**WORK INSTRUCTIONS:**
Below are records to print word for word; include none of their pictures.
(SUPPLIED RECORDS begins)
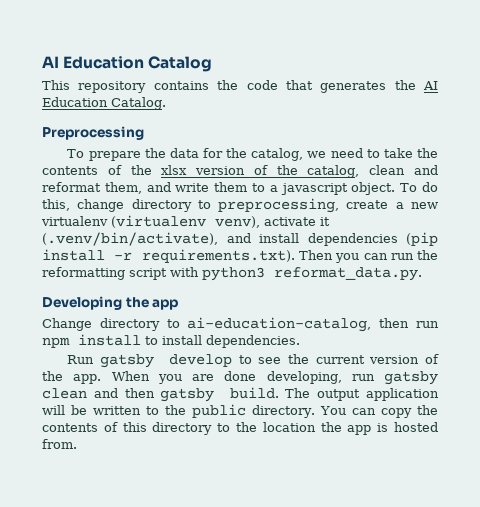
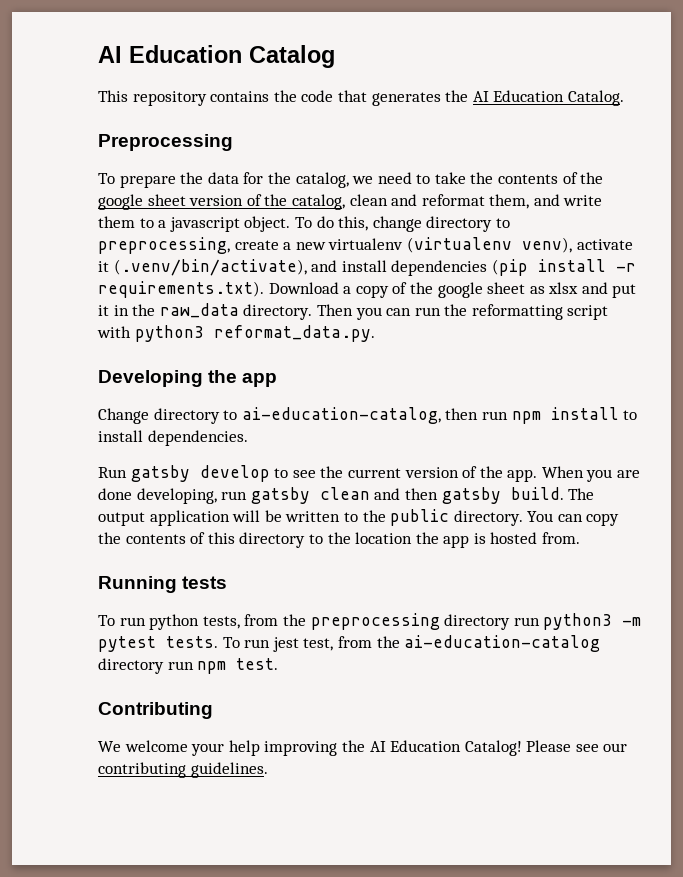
- To prepare the data for the catalog, we need to take the contents of the xlsx version of the catalog, clean and reformat them, and write them to a javascript object.
+ To prepare the data for the catalog, we need to take the contents of the google sheet version of the catalog, clean and reformat them, and write them to a javascript object.
- To do this, change directory to preprocessing, create a new virtualenv (virtualenv venv), activate it (.venv/bin/activate), and install dependencies (pip install -r requirements.txt). Then you can run the reformatting script with python3 reformat_data.py.
+ To do this, change directory to preprocessing, create a new virtualenv (virtualenv venv), activate it (.venv/bin/activate), and install dependencies (pip install -r requirements.txt). Download a copy of the google sheet as xlsx and put it in the raw_data directory. Then you can run the reformatting script with python3 reformat_data.py.
+ Running tests
+ To run python tests, from the preprocessing directory run python3 -m pytest tests. To run jest test, from the ai-education-catalog directory run npm test.
+ Contributing
+ We welcome your help improving the AI Education Catalog! Please see our contributing guidelines.

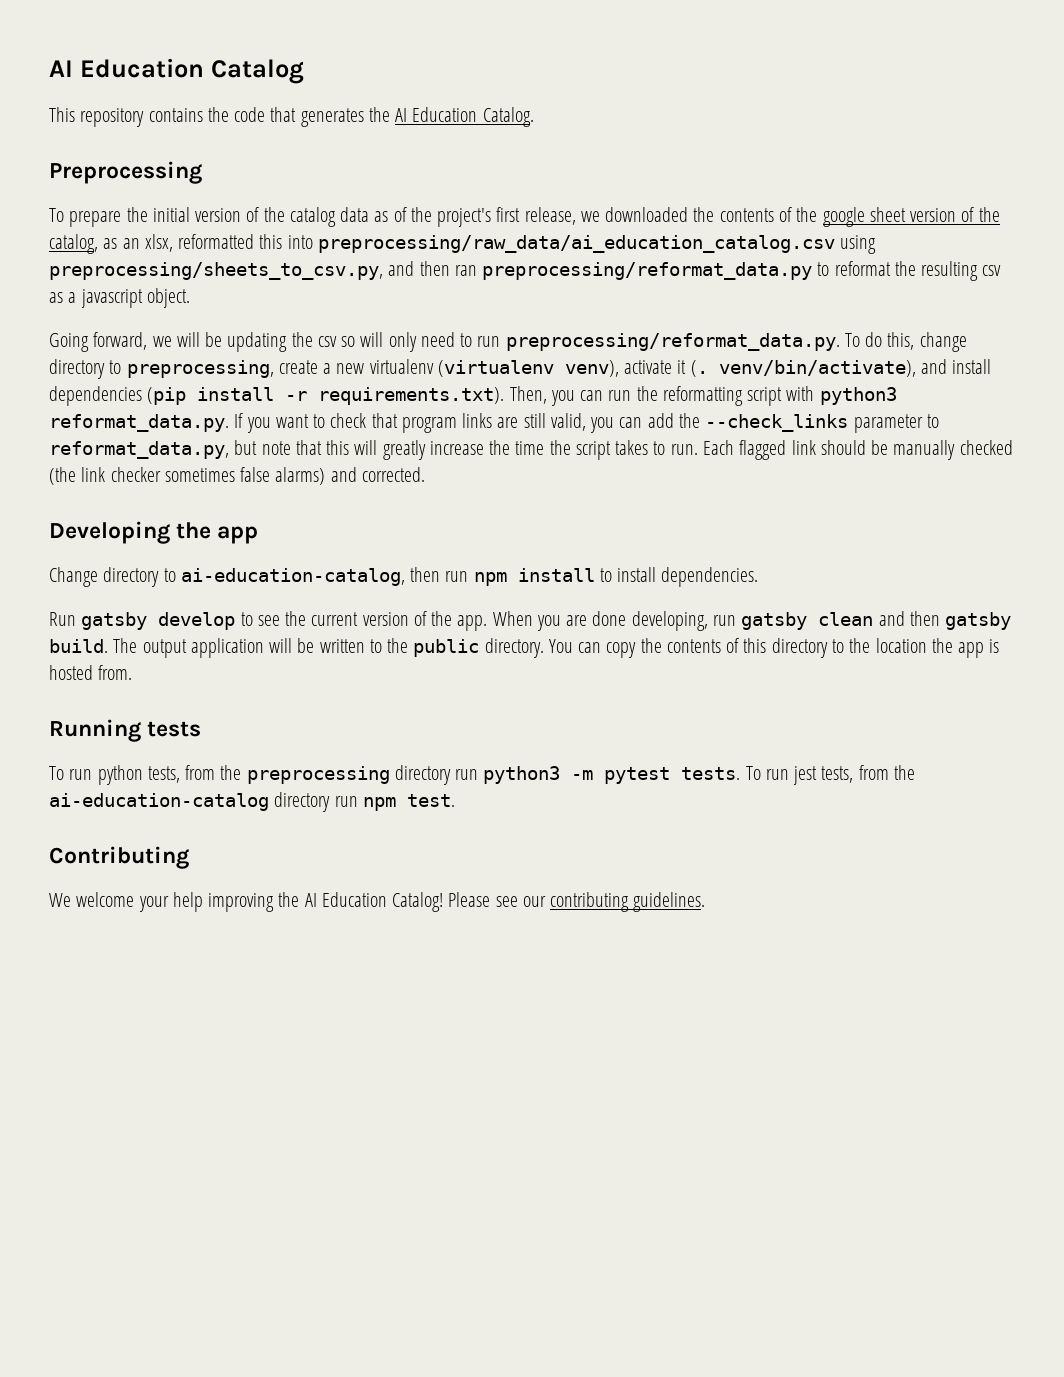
- To prepare the data for the catalog, we need to take the contents of the google sheet version of the catalog, clean and reformat them, and write them to a javascript object. To do this, change directory to preprocessing, create a new virtualenv (virtualenv venv), activate it (.venv/bin/activate), and install dependencies (pip install -r requirements.txt). Download a copy of the google sheet as xlsx and put it in the raw_data directory. Then you can run the reformatting script with python3 reformat_data.py.
+ To prepare the initial version of the catalog data as of the project's first release, we downloaded the contents of the google sheet version of the catalog, as an xlsx, reformatted this into preprocessing/raw_data/ai_education_catalog.csv using preprocessing/sheets_to_csv.py, and then ran preprocessing/reformat_data.py to reformat the resulting csv as a javascript object.
+ Going forward, we will be updating the csv so will only need to run preprocessing/reformat_data.py. To do this, change directory to preprocessing, create a new virtualenv (virtualenv venv), activate it (. venv/bin/activate), and install dependencies (pip install -r requirements.txt). Then, you can run the reformatting script with python3 reformat_data.py. If you want to check that program links are still valid, you can add the --check_links parameter to reformat_data.py, but note that this will greatly increase the time the script takes to run. Each flagged link should be manually checked (the link checker sometimes false alarms) and corrected.
- To run jest test, from the ai-education-catalog directory run npm test.
+ To run jest tests, from the ai-education-catalog directory run npm test.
(SUPPLIED RECORDS ends)
**RESULT OF THE TASK:**
- To prepare the data for the catalog, we need to take the contents of the xlsx version of the catalog, clean and reformat them, and write them to a javascript object.
+ To prepare the data for the catalog, we need to take the contents of the google sheet version of the catalog, clean and reformat them, and write them to a javascript object.
- To do this, change directory to preprocessing, create a new virtualenv (virtualenv venv), activate it (.venv/bin/activate), and install dependencies (pip install -r requirements.txt). Then you can run the reformatting script with python3 reformat_data.py.
+ To do this, change directory to preprocessing, create a new virtualenv (virtualenv venv), activate it (.venv/bin/activate), and install dependencies (pip install -r requirements.txt). Download a copy of the google sheet as xlsx and put it in the raw_data directory. Then you can run the reformatting script with python3 reformat_data.py.
+ Running tests
+ To run python tests, from the preprocessing directory run python3 -m pytest tests. To run jest test, from the ai-education-catalog directory run npm test.
+ Contributing
+ We welcome your help improving the AI Education Catalog! Please see our contributing guidelines.

- To prepare the data for the catalog, we need to take the contents of the google sheet version of the catalog, clean and reformat them, and write them to a javascript object. To do this, change directory to preprocessing, create a new virtualenv (virtualenv venv), activate it (.venv/bin/activate), and install dependencies (pip install -r requirements.txt). Download a copy of the google sheet as xlsx and put it in the raw_data directory. Then you can run the reformatting script with python3 reformat_data.py.
+ To prepare the initial version of the catalog data as of the project's first release, we downloaded the contents of the google sheet version of the catalog, as an xlsx, reformatted this into preprocessing/raw_data/ai_education_catalog.csv using preprocessing/sheets_to_csv.py, and then ran preprocessing/reformat_data.py to reformat the resulting csv as a javascript object.
+ Going forward, we will be updating the csv so will only need to run preprocessing/reformat_data.py. To do this, change directory to preprocessing, create a new virtualenv (virtualenv venv), activate it (. venv/bin/activate), and install dependencies (pip install -r requirements.txt). Then, you can run the reformatting script with python3 reformat_data.py. If you want to check that program links are still valid, you can add the --check_links parameter to reformat_data.py, but note that this will greatly increase the time the script takes to run. Each flagged link should be manually checked (the link checker sometimes false alarms) and corrected.
- To run jest test, from the ai-education-catalog directory run npm test.
+ To run jest tests, from the ai-education-catalog directory run npm test.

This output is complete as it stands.